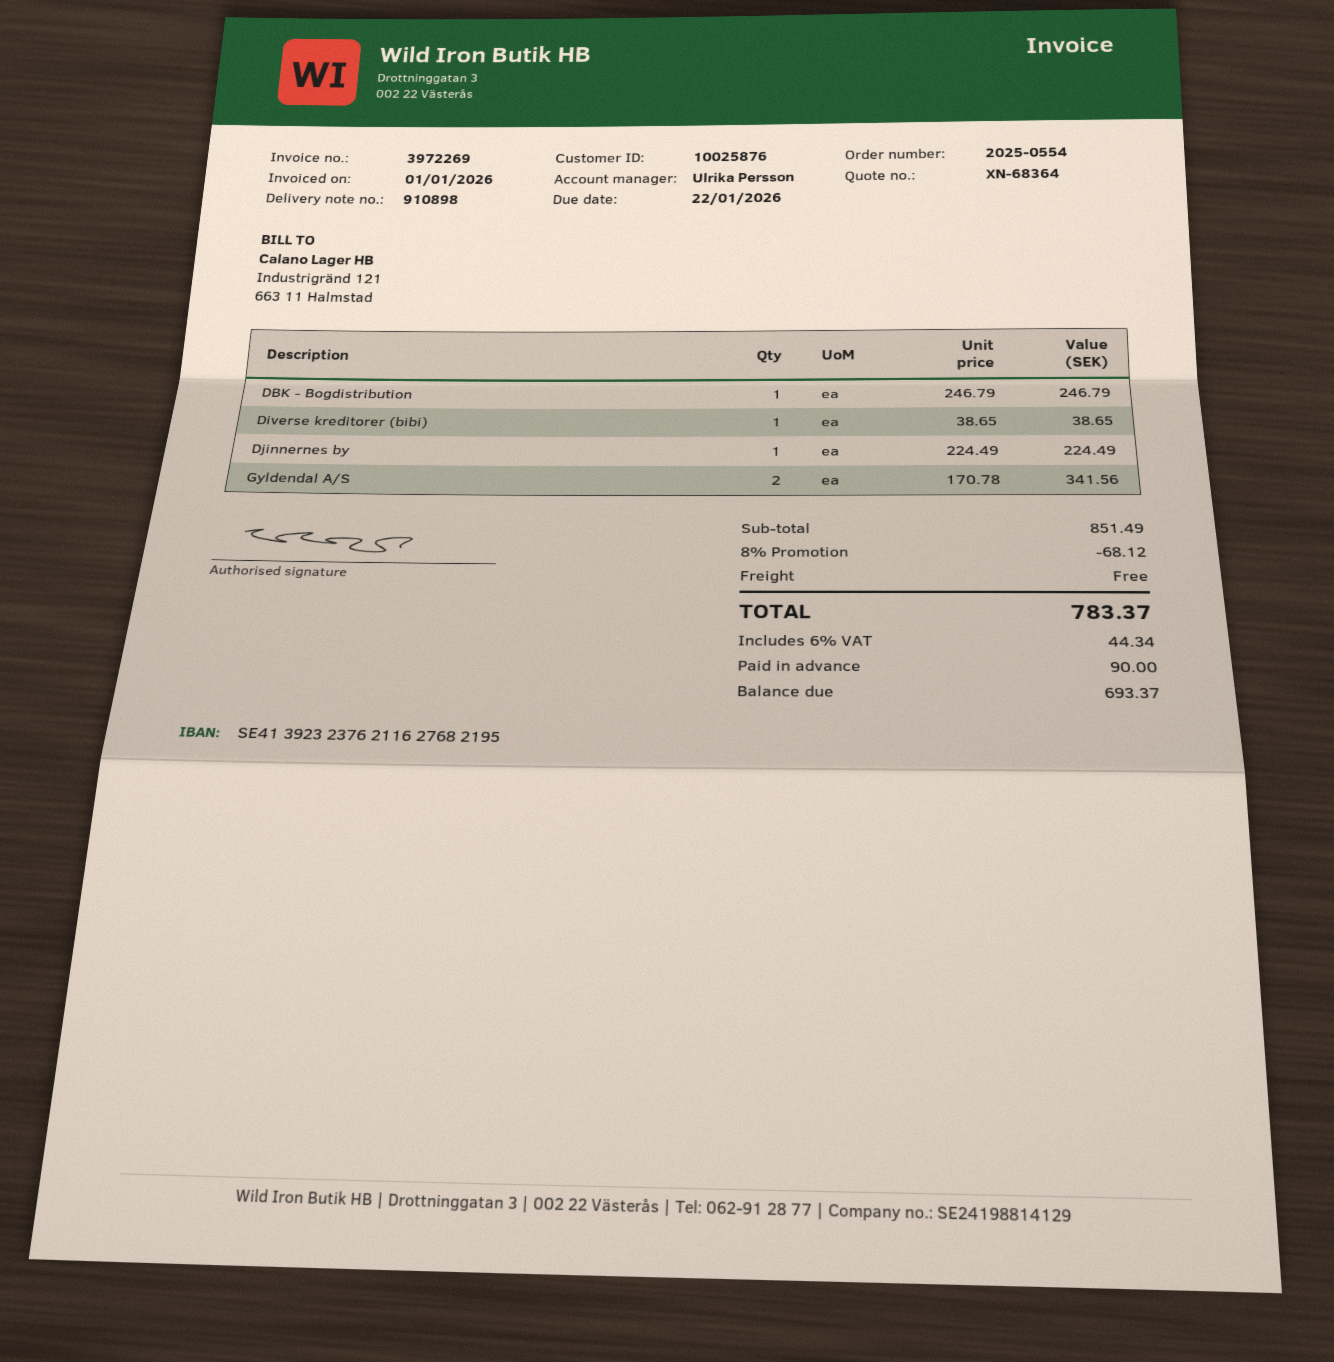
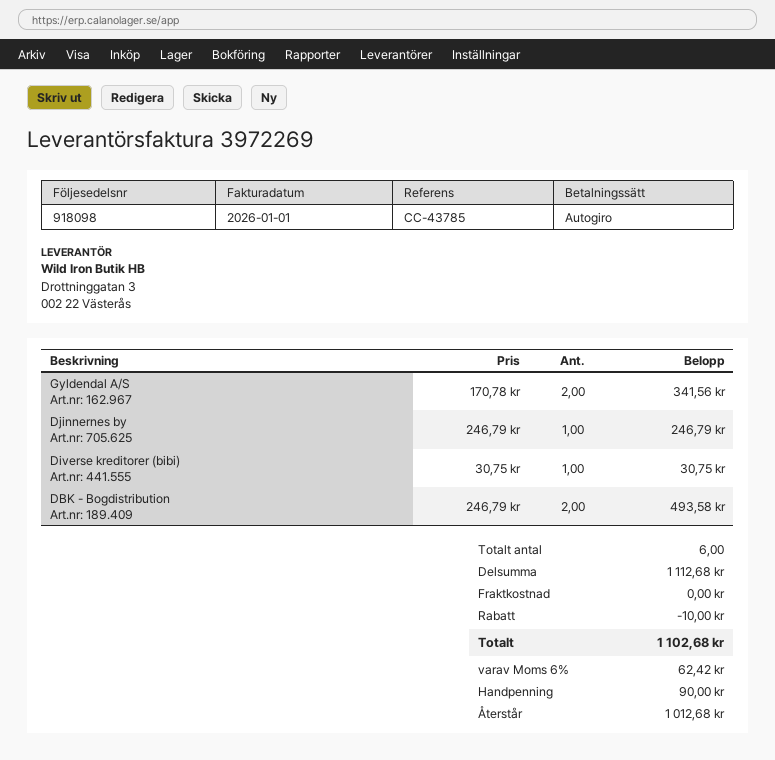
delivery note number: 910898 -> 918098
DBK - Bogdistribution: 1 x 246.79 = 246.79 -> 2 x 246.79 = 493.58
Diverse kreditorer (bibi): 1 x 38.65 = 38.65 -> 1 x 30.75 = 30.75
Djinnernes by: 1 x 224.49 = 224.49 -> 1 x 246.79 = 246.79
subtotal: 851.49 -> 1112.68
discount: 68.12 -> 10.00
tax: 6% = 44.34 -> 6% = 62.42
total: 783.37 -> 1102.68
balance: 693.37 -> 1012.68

...

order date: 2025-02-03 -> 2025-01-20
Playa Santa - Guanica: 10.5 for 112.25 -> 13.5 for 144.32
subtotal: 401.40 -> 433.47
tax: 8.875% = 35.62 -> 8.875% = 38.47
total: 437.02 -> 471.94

---

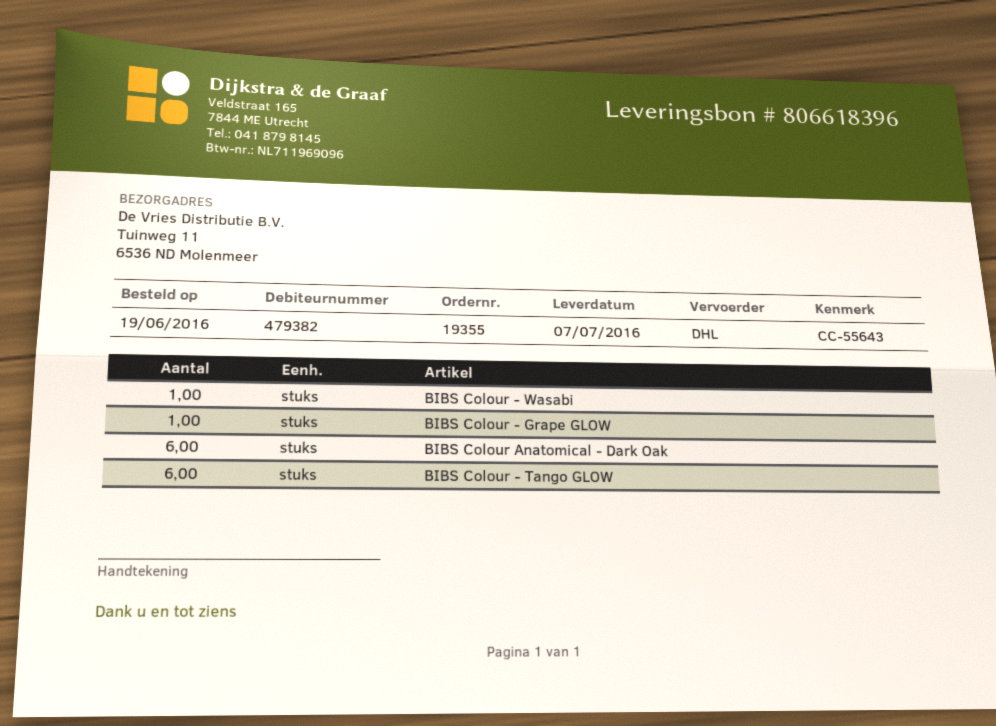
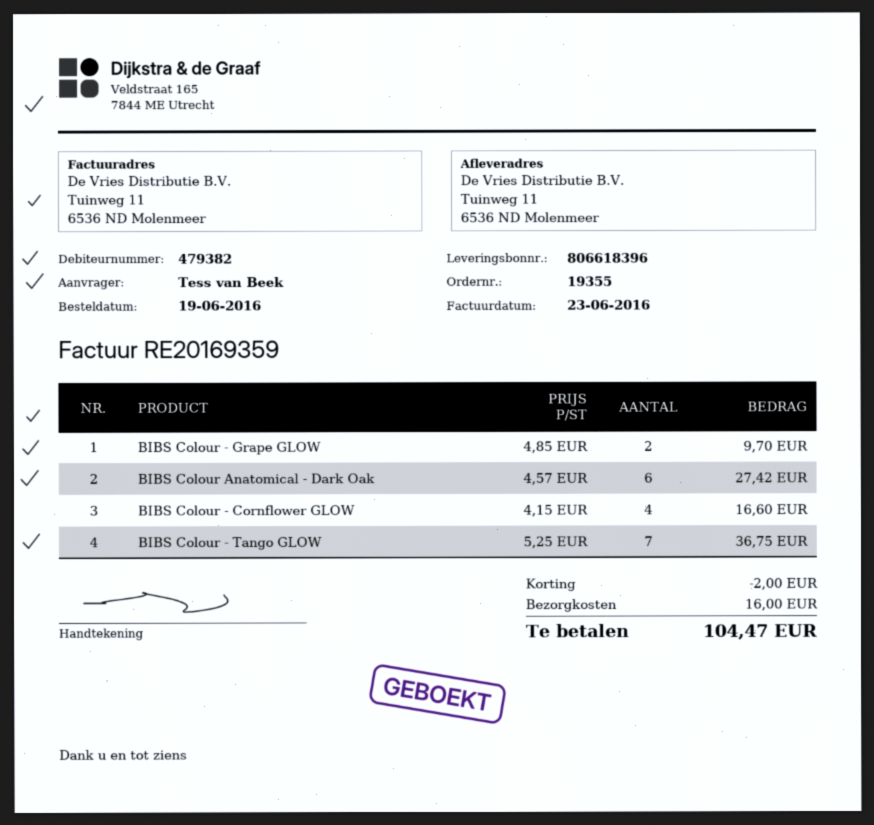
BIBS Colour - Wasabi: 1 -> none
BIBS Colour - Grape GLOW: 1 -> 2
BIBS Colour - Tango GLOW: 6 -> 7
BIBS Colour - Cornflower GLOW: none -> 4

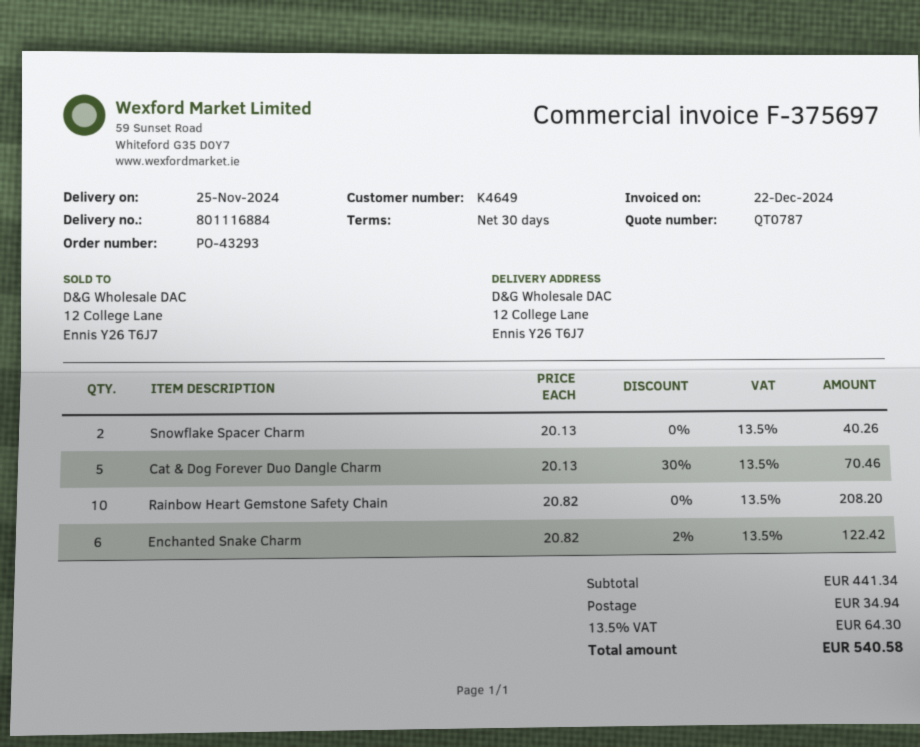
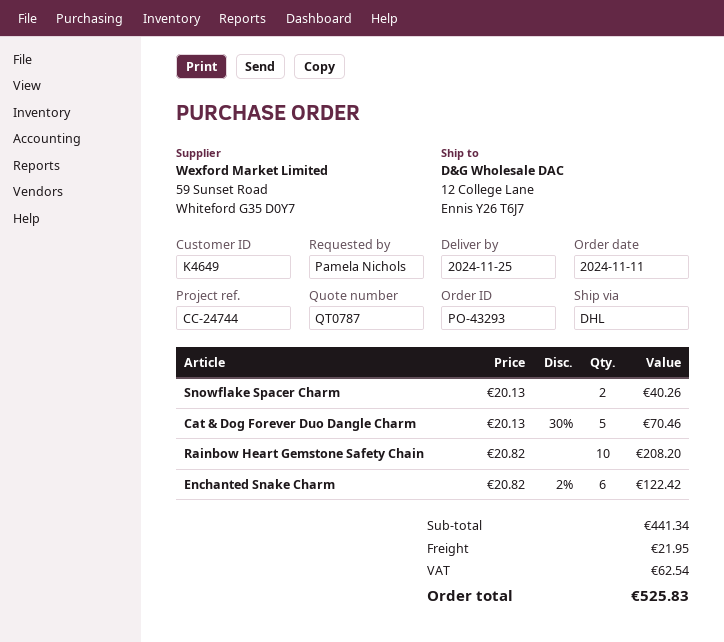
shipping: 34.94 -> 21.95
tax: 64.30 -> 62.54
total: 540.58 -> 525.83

:: Aim of the task ::
Of the lines above, output exactly those from the line bearing "delivery note number: 910898 -> 918098" through the line bearing "balance: 693.37 -> 1012.68", inclusive.

:: Result of the exercise ::
delivery note number: 910898 -> 918098
DBK - Bogdistribution: 1 x 246.79 = 246.79 -> 2 x 246.79 = 493.58
Diverse kreditorer (bibi): 1 x 38.65 = 38.65 -> 1 x 30.75 = 30.75
Djinnernes by: 1 x 224.49 = 224.49 -> 1 x 246.79 = 246.79
subtotal: 851.49 -> 1112.68
discount: 68.12 -> 10.00
tax: 6% = 44.34 -> 6% = 62.42
total: 783.37 -> 1102.68
balance: 693.37 -> 1012.68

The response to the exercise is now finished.